"He aha te mea nui o te taiao? He tangata, he tangata, he tangata."
What is the most important thing in the world? It is people, it is people, it is people.

An Introduction to Large Language Models (LLMs)

How AI Understands and Generates Language

Digital Technologies Year 7-10 45 minutes

What is a Large Language Model (LLM)?

A Large Language Model is a type of artificial intelligence that has been trained on a massive amount of text data. This training allows it to understand the patterns, grammar, and context of human language. Its core function is to predict the next most likely word in a sequence, which enables it to generate human-like text, answer questions, translate languages, and much more.

Te Ao Māori Perspective

In Māori worldview, language (reo) is considered a taonga (treasure). As we explore AI language models, we must consider how they handle indigenous languages and cultural knowledge responsibly.

Key Concepts

Training Data

LLMs are trained on vast datasets from the internet, books, and other sources. This is how they "learn" language patterns and knowledge. However, this is also the source of potential bias, as the training data may not represent all perspectives equally.
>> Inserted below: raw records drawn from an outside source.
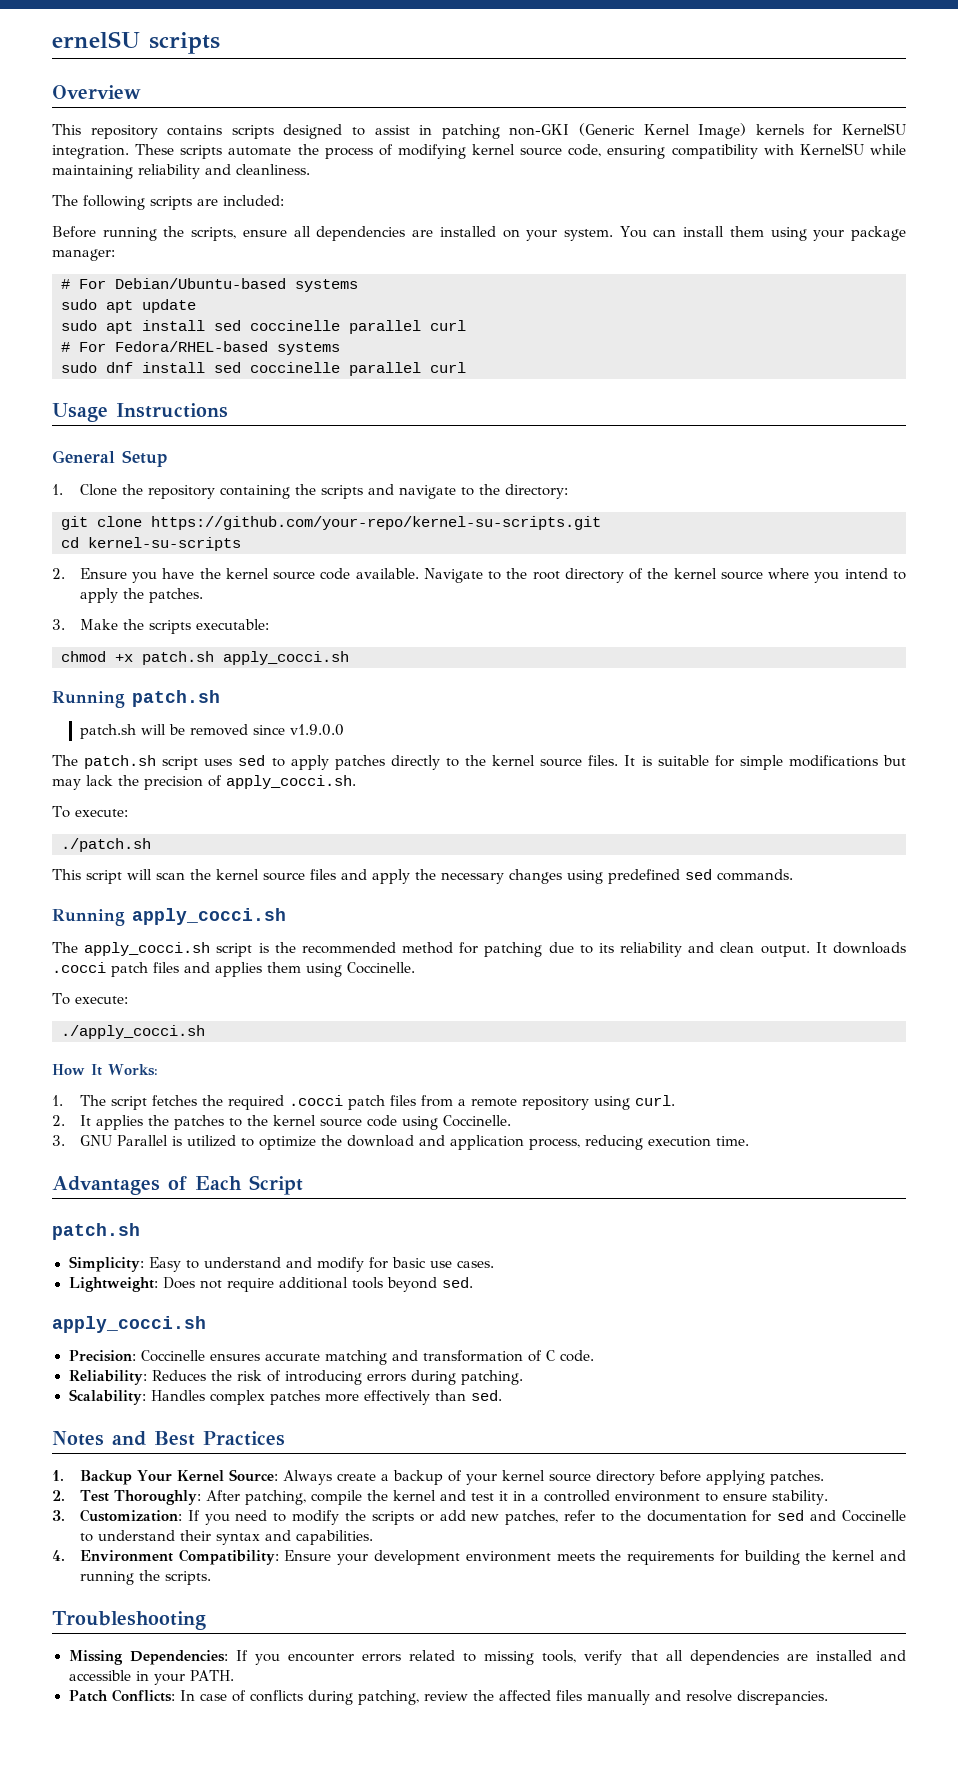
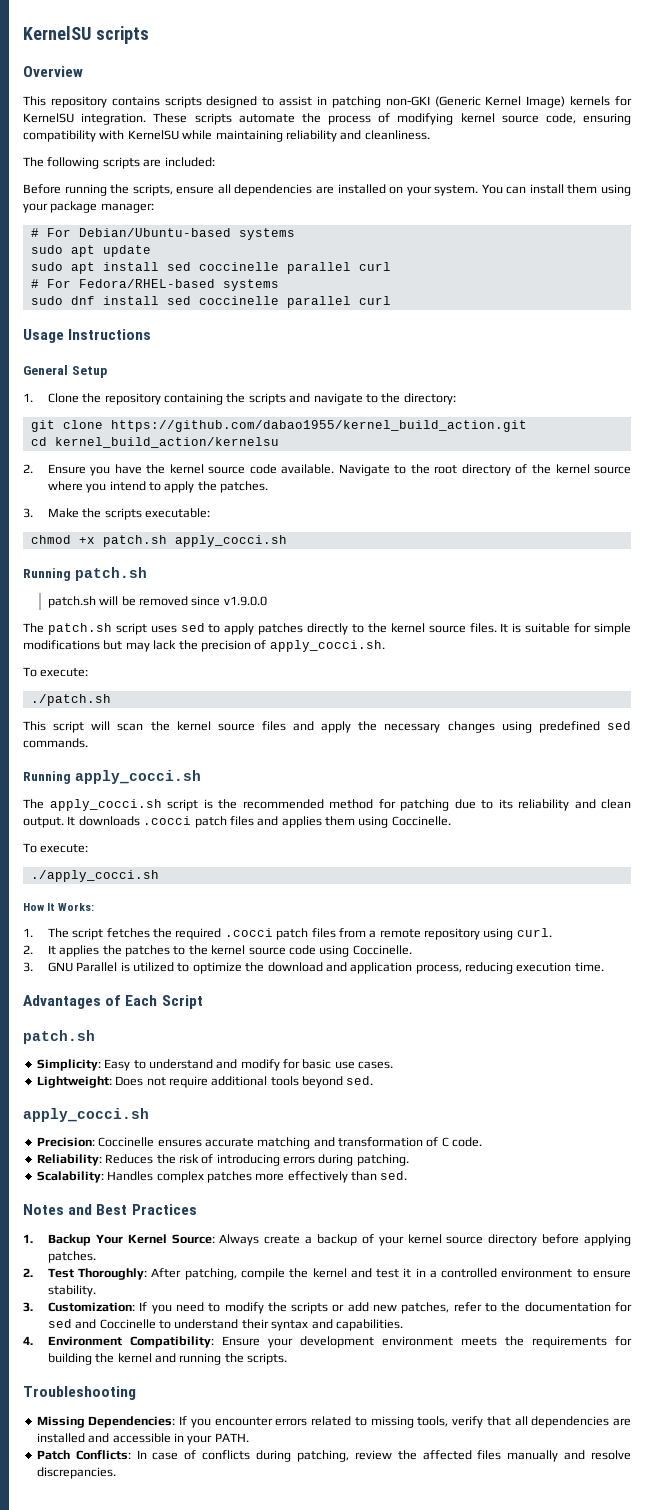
- ernelSU scripts
+ KernelSU scripts
- git clone https://github.com/your-repo/kernel-su-scripts.git
+ git clone https://github.com/dabao1955/kernel_build_action.git
- cd kernel-su-scripts
+ cd kernel_build_action/kernelsu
Critical Question: What voices might be missing from these datasets?

Parameters

These are the internal variables the model uses to make predictions about what word comes next. Models are often measured by the number of parameters they have - ranging from millions to hundreds of billions.

Think About: More parameters don't always mean better performance!

Prompting

This is the input you give to the model - your question or instruction. The quality and clarity of the prompt significantly affects the quality of the output you receive.

Practice: Clear, specific prompts yield better results.

Understanding How LLMs Work

Text Input

You type a question or prompt

Tokenization

The model breaks your text into smaller pieces called tokens

Processing

The model uses its parameters to understand context and meaning

Generation

It predicts and generates the most likely response

Critical Considerations

🤔 Bias and Fairness

LLMs can perpetuate biases present in their training data. This is particularly important when considering representation of indigenous knowledge and perspectives.

🌍 Environmental Impact

Training and running large models requires significant computational resources and energy consumption.

🎭 Cultural Sensitivity

How well do these models understand and respect different cultural contexts, especially indigenous knowledge systems?

🔒 Privacy and Data

What happens to the data you share with these models? Understanding data sovereignty is crucial.

Reflection Questions

How might the training data of an LLM affect its understanding of Māori perspectives and knowledge?
What are the potential benefits and risks of using LLMs in education?
How could we ensure that indigenous voices and knowledge are properly represented in AI systems?
What questions would you ask before trusting information from an AI model?